What you have to do. Every line below that carries the word "files" needs to be copied.

Data extracts.
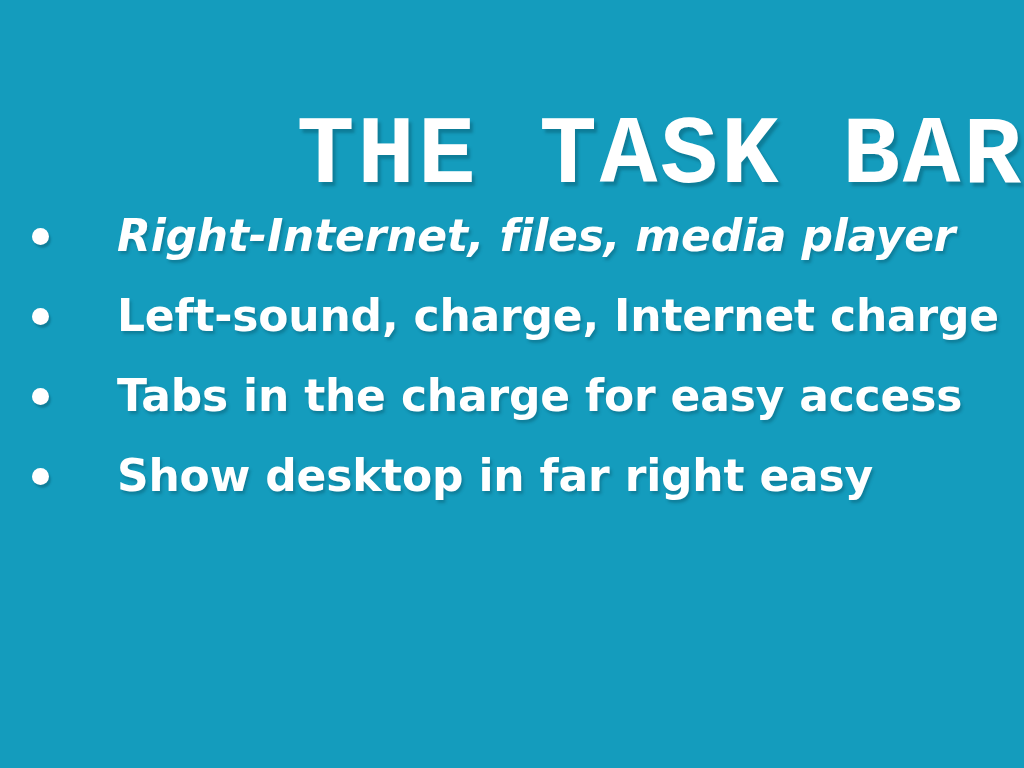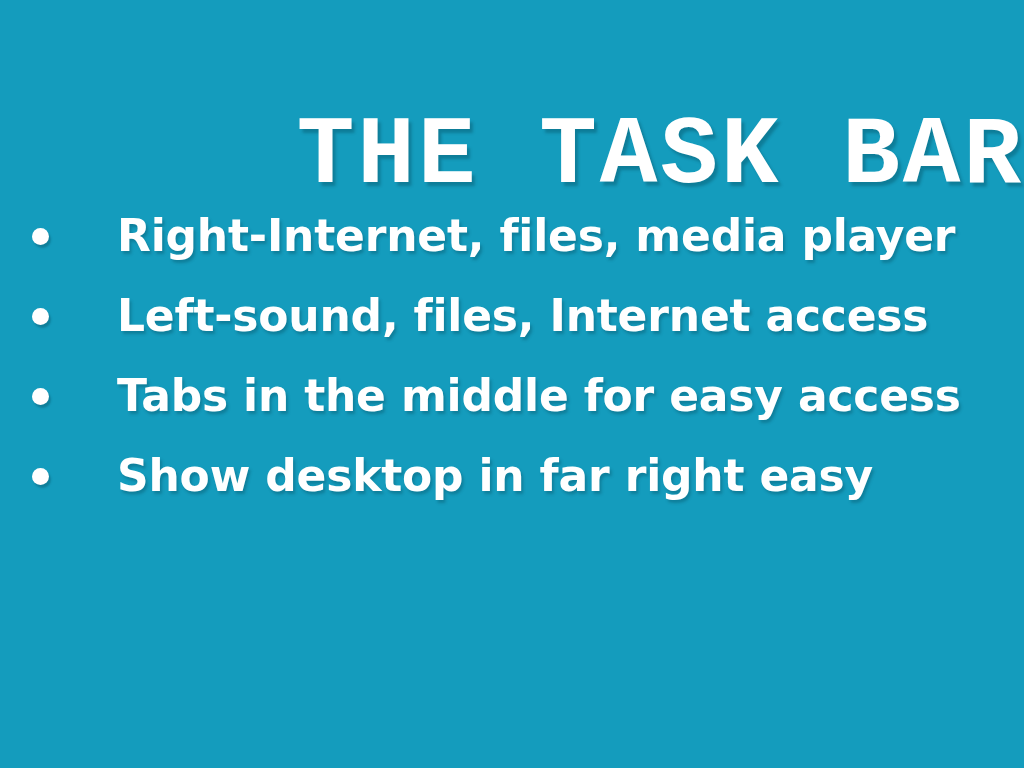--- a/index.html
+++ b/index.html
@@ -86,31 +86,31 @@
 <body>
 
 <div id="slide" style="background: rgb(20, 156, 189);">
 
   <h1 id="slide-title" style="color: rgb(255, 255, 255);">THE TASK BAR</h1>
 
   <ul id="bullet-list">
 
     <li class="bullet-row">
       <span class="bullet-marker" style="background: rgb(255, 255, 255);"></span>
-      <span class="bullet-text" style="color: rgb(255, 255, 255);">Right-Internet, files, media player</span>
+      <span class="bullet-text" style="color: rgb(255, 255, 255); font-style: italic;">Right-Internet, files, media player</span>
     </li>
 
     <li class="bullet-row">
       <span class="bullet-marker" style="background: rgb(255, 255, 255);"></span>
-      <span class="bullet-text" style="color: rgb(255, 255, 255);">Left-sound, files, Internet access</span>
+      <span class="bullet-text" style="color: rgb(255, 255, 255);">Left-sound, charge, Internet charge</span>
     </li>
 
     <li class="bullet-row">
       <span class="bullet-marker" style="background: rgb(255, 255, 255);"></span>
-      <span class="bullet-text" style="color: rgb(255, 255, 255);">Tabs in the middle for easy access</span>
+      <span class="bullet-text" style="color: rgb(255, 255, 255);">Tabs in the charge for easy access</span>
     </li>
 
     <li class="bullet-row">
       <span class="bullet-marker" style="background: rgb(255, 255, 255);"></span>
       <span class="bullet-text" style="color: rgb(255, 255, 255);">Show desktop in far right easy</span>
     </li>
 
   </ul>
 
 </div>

...

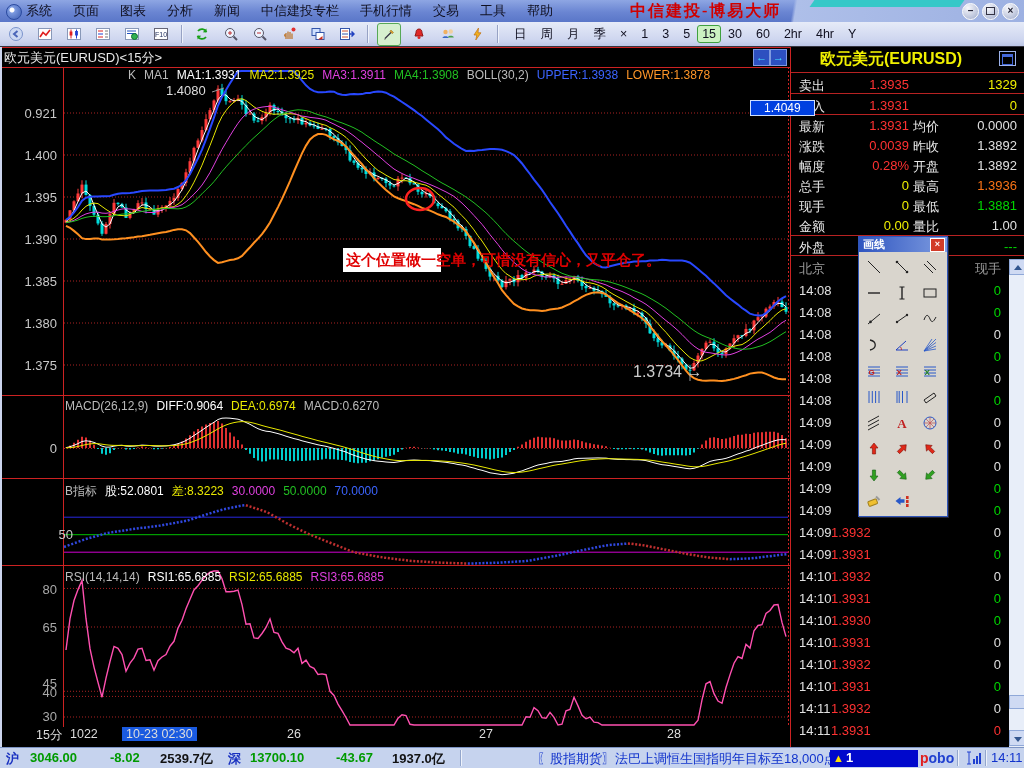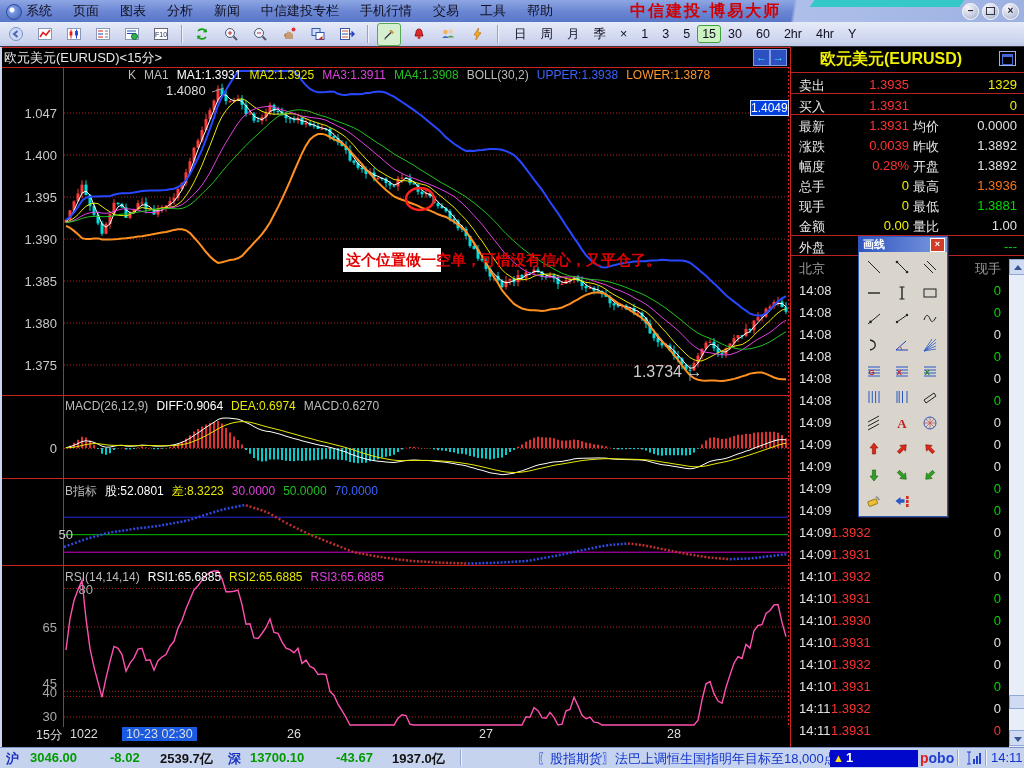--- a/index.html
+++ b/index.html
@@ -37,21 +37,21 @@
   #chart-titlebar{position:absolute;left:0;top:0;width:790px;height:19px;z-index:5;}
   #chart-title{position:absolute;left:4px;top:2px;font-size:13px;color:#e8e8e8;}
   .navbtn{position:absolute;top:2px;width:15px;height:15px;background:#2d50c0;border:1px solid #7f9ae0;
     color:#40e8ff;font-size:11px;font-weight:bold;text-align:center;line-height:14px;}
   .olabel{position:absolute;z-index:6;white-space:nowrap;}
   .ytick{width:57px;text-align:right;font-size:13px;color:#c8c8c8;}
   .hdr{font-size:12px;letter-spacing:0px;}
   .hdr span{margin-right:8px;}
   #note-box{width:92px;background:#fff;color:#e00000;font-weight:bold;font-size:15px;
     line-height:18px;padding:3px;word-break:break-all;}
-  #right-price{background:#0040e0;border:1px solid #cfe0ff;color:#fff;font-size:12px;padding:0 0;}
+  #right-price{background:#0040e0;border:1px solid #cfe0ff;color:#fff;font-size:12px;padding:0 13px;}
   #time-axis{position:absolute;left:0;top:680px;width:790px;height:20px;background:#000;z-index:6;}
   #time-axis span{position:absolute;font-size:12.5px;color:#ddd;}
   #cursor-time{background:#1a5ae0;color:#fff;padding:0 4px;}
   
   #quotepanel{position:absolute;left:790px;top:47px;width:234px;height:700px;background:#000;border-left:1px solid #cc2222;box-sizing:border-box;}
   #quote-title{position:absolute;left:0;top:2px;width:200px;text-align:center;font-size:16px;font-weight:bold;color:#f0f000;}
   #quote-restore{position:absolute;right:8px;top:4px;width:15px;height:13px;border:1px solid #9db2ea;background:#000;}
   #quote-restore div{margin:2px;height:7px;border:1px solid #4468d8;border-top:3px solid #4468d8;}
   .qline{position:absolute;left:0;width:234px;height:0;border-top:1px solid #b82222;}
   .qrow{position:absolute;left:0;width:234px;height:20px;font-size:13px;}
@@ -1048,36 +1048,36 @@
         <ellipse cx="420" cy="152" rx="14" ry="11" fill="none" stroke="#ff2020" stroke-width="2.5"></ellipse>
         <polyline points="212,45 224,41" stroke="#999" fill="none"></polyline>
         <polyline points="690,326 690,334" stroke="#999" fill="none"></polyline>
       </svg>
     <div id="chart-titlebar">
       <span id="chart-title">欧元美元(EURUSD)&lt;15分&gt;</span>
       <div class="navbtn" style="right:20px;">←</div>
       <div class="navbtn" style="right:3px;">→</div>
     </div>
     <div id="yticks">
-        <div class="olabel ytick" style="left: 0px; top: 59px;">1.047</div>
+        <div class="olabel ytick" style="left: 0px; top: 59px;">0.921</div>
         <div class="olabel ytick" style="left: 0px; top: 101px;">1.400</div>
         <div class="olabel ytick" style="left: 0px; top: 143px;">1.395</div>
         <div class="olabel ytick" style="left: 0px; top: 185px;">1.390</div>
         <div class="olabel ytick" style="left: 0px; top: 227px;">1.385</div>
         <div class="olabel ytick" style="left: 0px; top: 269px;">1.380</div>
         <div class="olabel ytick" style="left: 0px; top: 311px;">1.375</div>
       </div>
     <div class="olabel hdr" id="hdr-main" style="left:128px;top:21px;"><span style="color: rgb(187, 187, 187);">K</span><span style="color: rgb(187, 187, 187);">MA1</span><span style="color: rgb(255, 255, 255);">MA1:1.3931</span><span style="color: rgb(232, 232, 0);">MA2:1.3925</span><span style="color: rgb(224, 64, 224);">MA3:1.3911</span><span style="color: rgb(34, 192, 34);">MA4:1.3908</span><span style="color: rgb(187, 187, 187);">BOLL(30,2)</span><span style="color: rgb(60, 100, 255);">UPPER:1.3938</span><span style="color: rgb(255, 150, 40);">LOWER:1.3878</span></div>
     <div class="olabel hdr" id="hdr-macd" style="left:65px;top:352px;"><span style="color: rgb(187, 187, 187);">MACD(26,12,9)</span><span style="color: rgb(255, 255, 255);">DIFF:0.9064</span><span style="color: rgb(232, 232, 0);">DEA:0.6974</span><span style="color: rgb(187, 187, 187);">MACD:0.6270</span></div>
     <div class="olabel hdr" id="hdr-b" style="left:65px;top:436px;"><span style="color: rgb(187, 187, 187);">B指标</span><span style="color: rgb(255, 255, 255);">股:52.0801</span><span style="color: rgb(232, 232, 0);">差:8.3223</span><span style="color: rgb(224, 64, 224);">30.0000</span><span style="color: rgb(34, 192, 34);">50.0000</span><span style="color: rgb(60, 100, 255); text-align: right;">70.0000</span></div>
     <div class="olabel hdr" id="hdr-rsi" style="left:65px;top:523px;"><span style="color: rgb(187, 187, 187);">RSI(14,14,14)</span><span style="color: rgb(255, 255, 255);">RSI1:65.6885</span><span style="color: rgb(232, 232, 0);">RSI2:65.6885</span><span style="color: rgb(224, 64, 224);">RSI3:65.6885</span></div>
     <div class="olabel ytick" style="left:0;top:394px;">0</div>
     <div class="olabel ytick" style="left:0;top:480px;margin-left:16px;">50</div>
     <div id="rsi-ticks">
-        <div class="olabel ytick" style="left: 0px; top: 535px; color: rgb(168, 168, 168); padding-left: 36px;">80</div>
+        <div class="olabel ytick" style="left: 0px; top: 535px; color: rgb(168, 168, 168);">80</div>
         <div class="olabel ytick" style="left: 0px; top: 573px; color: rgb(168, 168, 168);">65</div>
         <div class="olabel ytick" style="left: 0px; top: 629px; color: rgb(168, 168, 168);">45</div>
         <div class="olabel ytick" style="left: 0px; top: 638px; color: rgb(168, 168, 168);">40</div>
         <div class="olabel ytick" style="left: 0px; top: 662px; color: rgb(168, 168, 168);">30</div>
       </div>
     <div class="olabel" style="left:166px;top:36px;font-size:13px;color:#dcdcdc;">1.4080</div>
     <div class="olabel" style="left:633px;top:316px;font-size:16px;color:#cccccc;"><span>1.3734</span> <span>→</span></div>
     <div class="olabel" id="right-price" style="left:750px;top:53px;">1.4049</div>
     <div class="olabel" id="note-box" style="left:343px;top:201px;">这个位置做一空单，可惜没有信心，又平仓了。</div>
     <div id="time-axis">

Result below.
-      <span class="bullet-text" style="color: rgb(255, 255, 255);">Right-Internet, files, media player</span>
+      <span class="bullet-text" style="color: rgb(255, 255, 255); font-style: italic;">Right-Internet, files, media player</span>
-      <span class="bullet-text" style="color: rgb(255, 255, 255);">Left-sound, files, Internet access</span>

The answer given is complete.